Data section =
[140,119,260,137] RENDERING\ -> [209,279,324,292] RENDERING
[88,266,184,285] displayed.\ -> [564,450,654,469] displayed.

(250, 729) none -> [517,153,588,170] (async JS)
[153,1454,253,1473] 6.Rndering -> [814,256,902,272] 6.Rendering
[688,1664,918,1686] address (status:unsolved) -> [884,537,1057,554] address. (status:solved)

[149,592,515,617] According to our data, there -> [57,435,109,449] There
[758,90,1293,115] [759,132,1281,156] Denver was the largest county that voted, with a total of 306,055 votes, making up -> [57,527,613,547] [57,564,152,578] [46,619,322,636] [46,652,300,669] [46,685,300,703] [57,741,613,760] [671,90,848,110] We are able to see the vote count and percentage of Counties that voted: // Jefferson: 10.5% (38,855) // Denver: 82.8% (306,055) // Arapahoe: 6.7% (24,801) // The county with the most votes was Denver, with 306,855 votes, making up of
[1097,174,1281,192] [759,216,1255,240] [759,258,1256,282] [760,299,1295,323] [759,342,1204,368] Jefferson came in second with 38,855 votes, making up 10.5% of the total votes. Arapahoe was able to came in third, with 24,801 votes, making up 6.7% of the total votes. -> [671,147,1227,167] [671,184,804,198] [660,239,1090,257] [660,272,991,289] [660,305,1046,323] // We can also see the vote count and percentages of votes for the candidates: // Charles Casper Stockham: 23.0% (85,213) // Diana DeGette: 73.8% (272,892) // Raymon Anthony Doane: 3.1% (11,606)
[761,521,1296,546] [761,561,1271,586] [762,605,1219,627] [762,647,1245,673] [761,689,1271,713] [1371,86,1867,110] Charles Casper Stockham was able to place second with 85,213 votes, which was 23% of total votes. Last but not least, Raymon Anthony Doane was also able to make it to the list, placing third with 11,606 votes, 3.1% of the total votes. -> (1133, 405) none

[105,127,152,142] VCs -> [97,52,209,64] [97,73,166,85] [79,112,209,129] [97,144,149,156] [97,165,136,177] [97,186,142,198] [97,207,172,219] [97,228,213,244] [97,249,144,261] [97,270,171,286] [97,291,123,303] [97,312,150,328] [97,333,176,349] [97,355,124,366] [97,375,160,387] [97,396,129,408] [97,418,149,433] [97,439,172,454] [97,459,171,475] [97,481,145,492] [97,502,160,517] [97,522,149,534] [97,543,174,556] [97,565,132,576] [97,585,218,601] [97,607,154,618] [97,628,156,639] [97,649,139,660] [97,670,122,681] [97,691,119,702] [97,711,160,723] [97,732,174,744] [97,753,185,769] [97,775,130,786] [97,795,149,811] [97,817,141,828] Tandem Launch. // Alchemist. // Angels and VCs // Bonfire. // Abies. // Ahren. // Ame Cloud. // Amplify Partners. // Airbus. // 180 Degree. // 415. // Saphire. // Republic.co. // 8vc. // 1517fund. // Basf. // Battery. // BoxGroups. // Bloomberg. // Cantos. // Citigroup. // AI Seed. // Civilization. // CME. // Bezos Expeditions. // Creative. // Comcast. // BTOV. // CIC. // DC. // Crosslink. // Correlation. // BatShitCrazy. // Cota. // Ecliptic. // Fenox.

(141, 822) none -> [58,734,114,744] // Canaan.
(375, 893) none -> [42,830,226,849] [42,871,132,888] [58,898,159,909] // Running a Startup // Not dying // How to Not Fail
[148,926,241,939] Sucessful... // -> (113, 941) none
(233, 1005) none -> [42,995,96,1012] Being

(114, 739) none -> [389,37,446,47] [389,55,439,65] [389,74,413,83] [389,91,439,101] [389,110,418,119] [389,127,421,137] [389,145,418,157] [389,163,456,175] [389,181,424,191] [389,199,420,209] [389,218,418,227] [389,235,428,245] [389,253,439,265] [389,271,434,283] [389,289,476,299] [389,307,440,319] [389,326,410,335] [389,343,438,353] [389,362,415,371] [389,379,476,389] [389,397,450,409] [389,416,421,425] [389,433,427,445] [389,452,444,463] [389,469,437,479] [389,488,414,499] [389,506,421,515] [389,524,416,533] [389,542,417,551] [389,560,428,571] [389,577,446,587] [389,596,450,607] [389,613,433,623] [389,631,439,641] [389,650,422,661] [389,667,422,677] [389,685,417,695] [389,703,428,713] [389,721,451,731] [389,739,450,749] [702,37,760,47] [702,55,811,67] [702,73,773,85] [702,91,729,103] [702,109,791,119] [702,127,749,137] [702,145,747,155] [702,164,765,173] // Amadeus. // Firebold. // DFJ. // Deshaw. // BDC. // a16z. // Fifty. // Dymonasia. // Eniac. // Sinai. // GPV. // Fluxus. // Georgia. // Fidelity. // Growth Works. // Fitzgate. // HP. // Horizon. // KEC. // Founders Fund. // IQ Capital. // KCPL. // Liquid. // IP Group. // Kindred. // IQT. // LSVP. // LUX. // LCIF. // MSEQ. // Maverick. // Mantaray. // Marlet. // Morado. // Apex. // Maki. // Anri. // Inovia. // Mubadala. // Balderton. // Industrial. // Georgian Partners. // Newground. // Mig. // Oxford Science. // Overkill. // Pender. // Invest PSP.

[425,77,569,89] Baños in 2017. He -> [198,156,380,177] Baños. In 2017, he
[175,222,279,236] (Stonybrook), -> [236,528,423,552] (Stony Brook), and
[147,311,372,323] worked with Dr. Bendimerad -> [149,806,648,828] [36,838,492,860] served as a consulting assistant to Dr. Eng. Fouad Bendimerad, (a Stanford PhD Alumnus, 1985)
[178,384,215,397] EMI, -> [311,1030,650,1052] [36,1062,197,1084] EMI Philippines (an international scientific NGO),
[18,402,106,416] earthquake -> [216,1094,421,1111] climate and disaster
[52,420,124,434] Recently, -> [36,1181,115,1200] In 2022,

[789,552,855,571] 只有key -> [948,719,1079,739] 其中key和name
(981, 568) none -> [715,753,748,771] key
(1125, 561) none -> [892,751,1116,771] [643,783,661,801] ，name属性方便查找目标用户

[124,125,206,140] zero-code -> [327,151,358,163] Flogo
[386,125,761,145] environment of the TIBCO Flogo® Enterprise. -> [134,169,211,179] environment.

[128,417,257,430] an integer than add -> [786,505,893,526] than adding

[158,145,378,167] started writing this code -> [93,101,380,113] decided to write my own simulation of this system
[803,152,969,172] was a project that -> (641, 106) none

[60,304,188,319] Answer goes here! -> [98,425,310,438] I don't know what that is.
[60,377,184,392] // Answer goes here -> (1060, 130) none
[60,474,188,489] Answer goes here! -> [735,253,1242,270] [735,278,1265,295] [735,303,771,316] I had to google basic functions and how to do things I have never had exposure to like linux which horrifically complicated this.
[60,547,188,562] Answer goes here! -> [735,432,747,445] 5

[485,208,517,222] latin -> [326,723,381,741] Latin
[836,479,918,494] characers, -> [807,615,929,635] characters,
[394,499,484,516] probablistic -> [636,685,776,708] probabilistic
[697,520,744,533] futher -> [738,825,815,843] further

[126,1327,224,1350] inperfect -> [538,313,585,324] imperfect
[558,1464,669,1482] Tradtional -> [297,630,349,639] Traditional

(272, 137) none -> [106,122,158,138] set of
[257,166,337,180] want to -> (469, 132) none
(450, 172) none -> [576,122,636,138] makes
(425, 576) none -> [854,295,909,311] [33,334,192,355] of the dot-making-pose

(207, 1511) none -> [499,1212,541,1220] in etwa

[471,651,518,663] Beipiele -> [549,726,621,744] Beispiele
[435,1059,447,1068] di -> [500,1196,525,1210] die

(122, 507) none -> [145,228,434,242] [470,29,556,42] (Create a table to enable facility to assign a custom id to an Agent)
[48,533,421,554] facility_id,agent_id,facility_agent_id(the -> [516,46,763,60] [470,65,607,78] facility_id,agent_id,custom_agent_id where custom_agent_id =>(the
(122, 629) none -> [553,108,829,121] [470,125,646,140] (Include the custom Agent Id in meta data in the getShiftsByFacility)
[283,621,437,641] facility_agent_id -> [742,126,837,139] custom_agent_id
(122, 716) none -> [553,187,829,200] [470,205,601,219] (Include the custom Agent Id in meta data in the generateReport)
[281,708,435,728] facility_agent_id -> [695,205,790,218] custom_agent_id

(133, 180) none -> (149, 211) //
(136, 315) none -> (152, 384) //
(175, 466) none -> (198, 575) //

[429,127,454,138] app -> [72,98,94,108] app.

Work item = Take the records above and return, word for word, only the lines that fall from the line with "(1125, 561) none" to the line with "[128,417,257,430] an integer", both of them included.

Your solution =
(1125, 561) none -> [892,751,1116,771] [643,783,661,801] ，name属性方便查找目标用户

[124,125,206,140] zero-code -> [327,151,358,163] Flogo
[386,125,761,145] environment of the TIBCO Flogo® Enterprise. -> [134,169,211,179] environment.

[128,417,257,430] an integer than add -> [786,505,893,526] than adding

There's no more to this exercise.